*Problem to work on*. A word-for-word copy of the listing, free of images, is the expected answer.

*Records shown*.
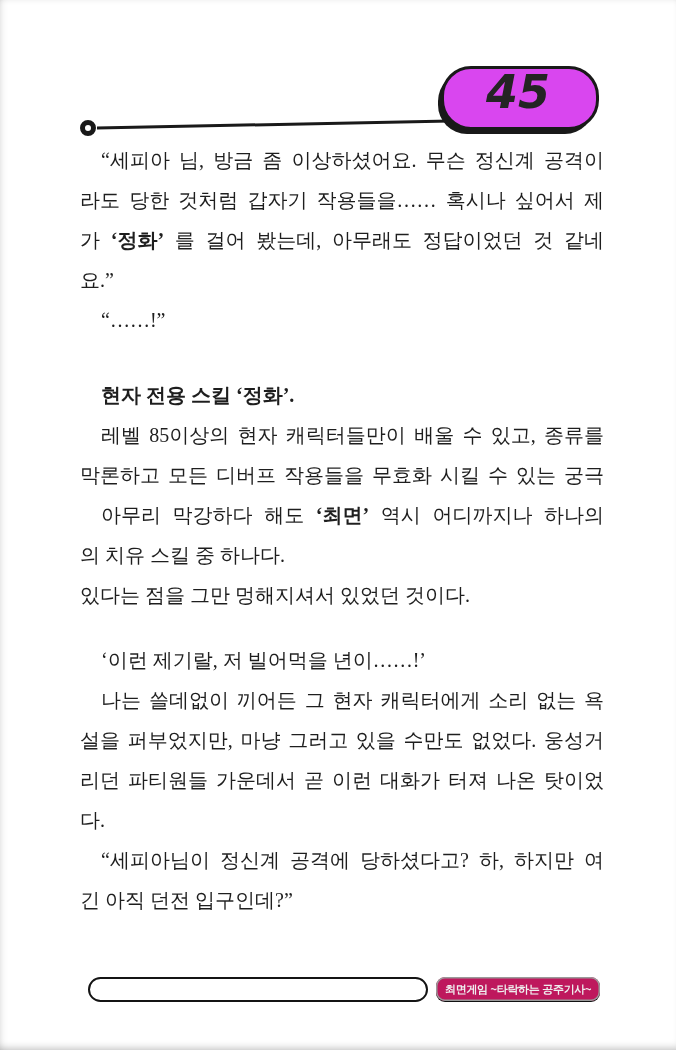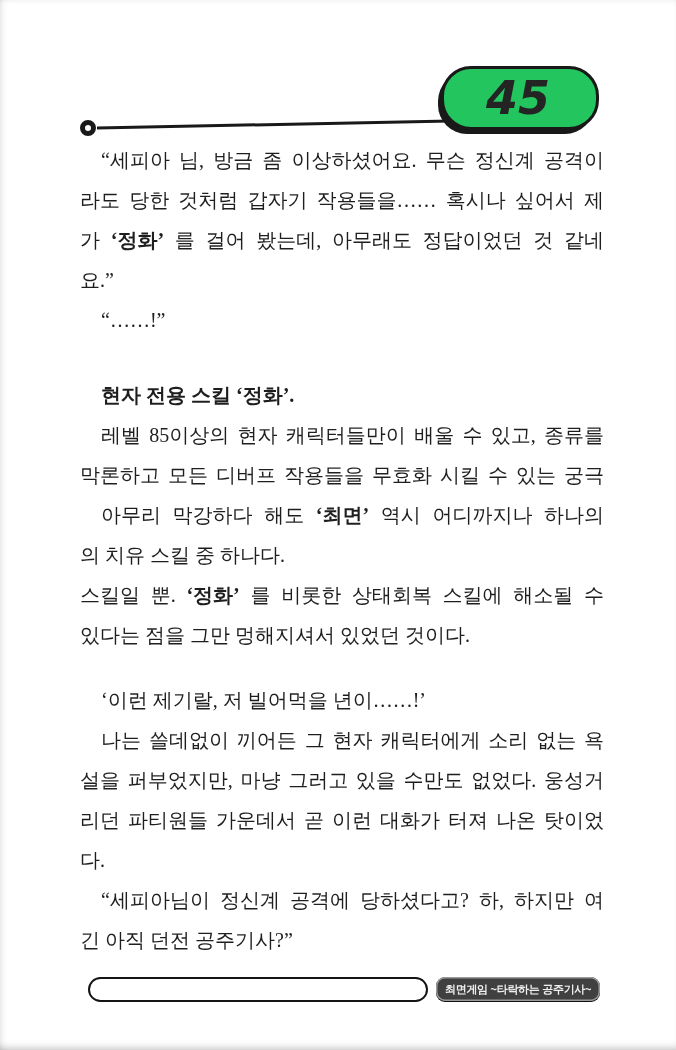--- a/index.html
+++ b/index.html
@@ -17,25 +17,25 @@
     box-shadow: inset 0 -7px 9px -6px rgba(0,0,0,.28),
                 inset 7px 0 9px -7px rgba(0,0,0,.14),
                 inset 0 5px 7px -6px rgba(0,0,0,.10);
   }
 
   
   .header-deco { position: absolute; left: 0; top: 0; width: 676px; height: 160px; }
   .page-badge {
     position: absolute; left: 441px; top: 66px;
     width: 152px; height: 58px;
-    background: #22c55e;
+    background: #d946ef;
     border: 3px solid #191919;
     border-radius: 30px;
     box-shadow: -4px 5px 0 -1px #191919;
-    display: flex; align-items: center; justify-content: center;
+    display: flex; justify-content: center;
   }
   .page-badge .num {
     font-family: "DejaVu Sans", "Liberation Sans", sans-serif;
     font-weight: bold; font-style: italic;
     font-size: 46px; line-height: 1;
     color: #242424;
     transform: translateX(-2px);
   }
 
   
@@ -63,21 +63,21 @@
   .footer-pill {
     position: absolute; left: 88px; top: 977px;
     width: 336px; height: 21px;
     background: #fff;
     border: 2px solid #141414;
     border-radius: 13px;
   }
   .title-badge {
     position: absolute; left: 436px; top: 977px;
     height: 24px; padding: 0 9px;
-    background: #404040;
+    background: #be185d;
     border-radius: 9px;
     box-shadow: inset 0 0 0 1.5px #9a9a9a, 0 1px 0 #111;
     display: inline-flex; align-items: center; justify-content: center;
   }
   .title-badge .title-text {
     font-family: "Liberation Sans", "DejaVu Sans", sans-serif;
     font-size: 11px; font-weight: bold;
     letter-spacing: -0.3px;
     color: #efefef;
     white-space: nowrap;
@@ -102,30 +102,29 @@
       <div class="line justify"><span>라도 당한 것처럼 갑자기 작용들을…… 혹시나 싶어서 제</span></div>
       <div class="line justify"><span>가 </span><span class="bold">‘정화’</span><span> 를 걸어 봤는데, 아무래도 정답이었던 것 같네</span></div>
       <div class="line"><span>요.”</span></div>
       <div class="line indent"><span>“……!”</span></div>
       <div class="gap" style="height: 35px;"></div>
       <div class="line indent"><span class="bold">현자 전용 스킬 ‘정화’.</span></div>
       <div class="line indent justify"><span>레벨 85이상의 현자 캐릭터들만이 배울 수 있고, 종류를</span></div>
       <div class="line justify"><span>막론하고 모든 디버프 작용들을 무효화 시킬 수 있는 궁극</span></div>
       <div class="line indent justify"><span>아무리 막강하다 해도 </span><span class="bold">‘최면’</span><span> 역시 어디까지나 하나의</span></div>
       <div class="line"><span>의 치유 스킬 중 하나다.</span></div>
-      <div class="line justify"><span>스킬일 뿐. </span><span class="bold">‘정화’</span><span> 를 비롯한 상태회복 스킬에 해소될 수</span></div>
       <div class="line"><span>있다는 점을 그만 멍해지셔서 있었던 것이다.</span></div>
       <div class="gap" style="height: 25px;"></div>
       <div class="line indent"><span>‘이런 제기랄, 저 빌어먹을 년이……!’</span></div>
       <div class="line indent justify"><span>나는 쓸데없이 끼어든 그 현자 캐릭터에게 소리 없는 욕</span></div>
       <div class="line justify"><span>설을 퍼부었지만, 마냥 그러고 있을 수만도 없었다. 웅성거</span></div>
       <div class="line justify"><span>리던 파티원들 가운데서 곧 이런 대화가 터져 나온 탓이었</span></div>
       <div class="line"><span>다.</span></div>
       <div class="line indent justify"><span>“세피아님이 정신계 공격에 당하셨다고? 하, 하지만 여</span></div>
-      <div class="line"><span>긴 아직 던전 공주기사?”</span></div>
+      <div class="line"><span>긴 아직 던전 입구인데?”</span></div>
     </div>
 
   <div class="footer-pill"></div>
   <div class="title-badge">
     <span class="title-text">최면게임 ~타락하는 공주기사~</span>
   </div>
 
 </div>
 
 </body></html>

*Answer section*.
--- a/index.html
+++ b/index.html
@@ -17,25 +17,25 @@
     box-shadow: inset 0 -7px 9px -6px rgba(0,0,0,.28),
                 inset 7px 0 9px -7px rgba(0,0,0,.14),
                 inset 0 5px 7px -6px rgba(0,0,0,.10);
   }
 
   
   .header-deco { position: absolute; left: 0; top: 0; width: 676px; height: 160px; }
   .page-badge {
     position: absolute; left: 441px; top: 66px;
     width: 152px; height: 58px;
-    background: #22c55e;
+    background: #d946ef;
     border: 3px solid #191919;
     border-radius: 30px;
     box-shadow: -4px 5px 0 -1px #191919;
-    display: flex; align-items: center; justify-content: center;
+    display: flex; justify-content: center;
   }
   .page-badge .num {
     font-family: "DejaVu Sans", "Liberation Sans", sans-serif;
     font-weight: bold; font-style: italic;
     font-size: 46px; line-height: 1;
     color: #242424;
     transform: translateX(-2px);
   }
 
   
@@ -63,21 +63,21 @@
   .footer-pill {
     position: absolute; left: 88px; top: 977px;
     width: 336px; height: 21px;
     background: #fff;
     border: 2px solid #141414;
     border-radius: 13px;
   }
   .title-badge {
     position: absolute; left: 436px; top: 977px;
     height: 24px; padding: 0 9px;
-    background: #404040;
+    background: #be185d;
     border-radius: 9px;
     box-shadow: inset 0 0 0 1.5px #9a9a9a, 0 1px 0 #111;
     display: inline-flex; align-items: center; justify-content: center;
   }
   .title-badge .title-text {
     font-family: "Liberation Sans", "DejaVu Sans", sans-serif;
     font-size: 11px; font-weight: bold;
     letter-spacing: -0.3px;
     color: #efefef;
     white-space: nowrap;
@@ -102,30 +102,29 @@
       <div class="line justify"><span>라도 당한 것처럼 갑자기 작용들을…… 혹시나 싶어서 제</span></div>
       <div class="line justify"><span>가 </span><span class="bold">‘정화’</span><span> 를 걸어 봤는데, 아무래도 정답이었던 것 같네</span></div>
       <div class="line"><span>요.”</span></div>
       <div class="line indent"><span>“……!”</span></div>
       <div class="gap" style="height: 35px;"></div>
       <div class="line indent"><span class="bold">현자 전용 스킬 ‘정화’.</span></div>
       <div class="line indent justify"><span>레벨 85이상의 현자 캐릭터들만이 배울 수 있고, 종류를</span></div>
       <div class="line justify"><span>막론하고 모든 디버프 작용들을 무효화 시킬 수 있는 궁극</span></div>
       <div class="line indent justify"><span>아무리 막강하다 해도 </span><span class="bold">‘최면’</span><span> 역시 어디까지나 하나의</span></div>
       <div class="line"><span>의 치유 스킬 중 하나다.</span></div>
-      <div class="line justify"><span>스킬일 뿐. </span><span class="bold">‘정화’</span><span> 를 비롯한 상태회복 스킬에 해소될 수</span></div>
       <div class="line"><span>있다는 점을 그만 멍해지셔서 있었던 것이다.</span></div>
       <div class="gap" style="height: 25px;"></div>
       <div class="line indent"><span>‘이런 제기랄, 저 빌어먹을 년이……!’</span></div>
       <div class="line indent justify"><span>나는 쓸데없이 끼어든 그 현자 캐릭터에게 소리 없는 욕</span></div>
       <div class="line justify"><span>설을 퍼부었지만, 마냥 그러고 있을 수만도 없었다. 웅성거</span></div>
       <div class="line justify"><span>리던 파티원들 가운데서 곧 이런 대화가 터져 나온 탓이었</span></div>
       <div class="line"><span>다.</span></div>
       <div class="line indent justify"><span>“세피아님이 정신계 공격에 당하셨다고? 하, 하지만 여</span></div>
-      <div class="line"><span>긴 아직 던전 공주기사?”</span></div>
+      <div class="line"><span>긴 아직 던전 입구인데?”</span></div>
     </div>
 
   <div class="footer-pill"></div>
   <div class="title-badge">
     <span class="title-text">최면게임 ~타락하는 공주기사~</span>
   </div>
 
 </div>
 
 </body></html>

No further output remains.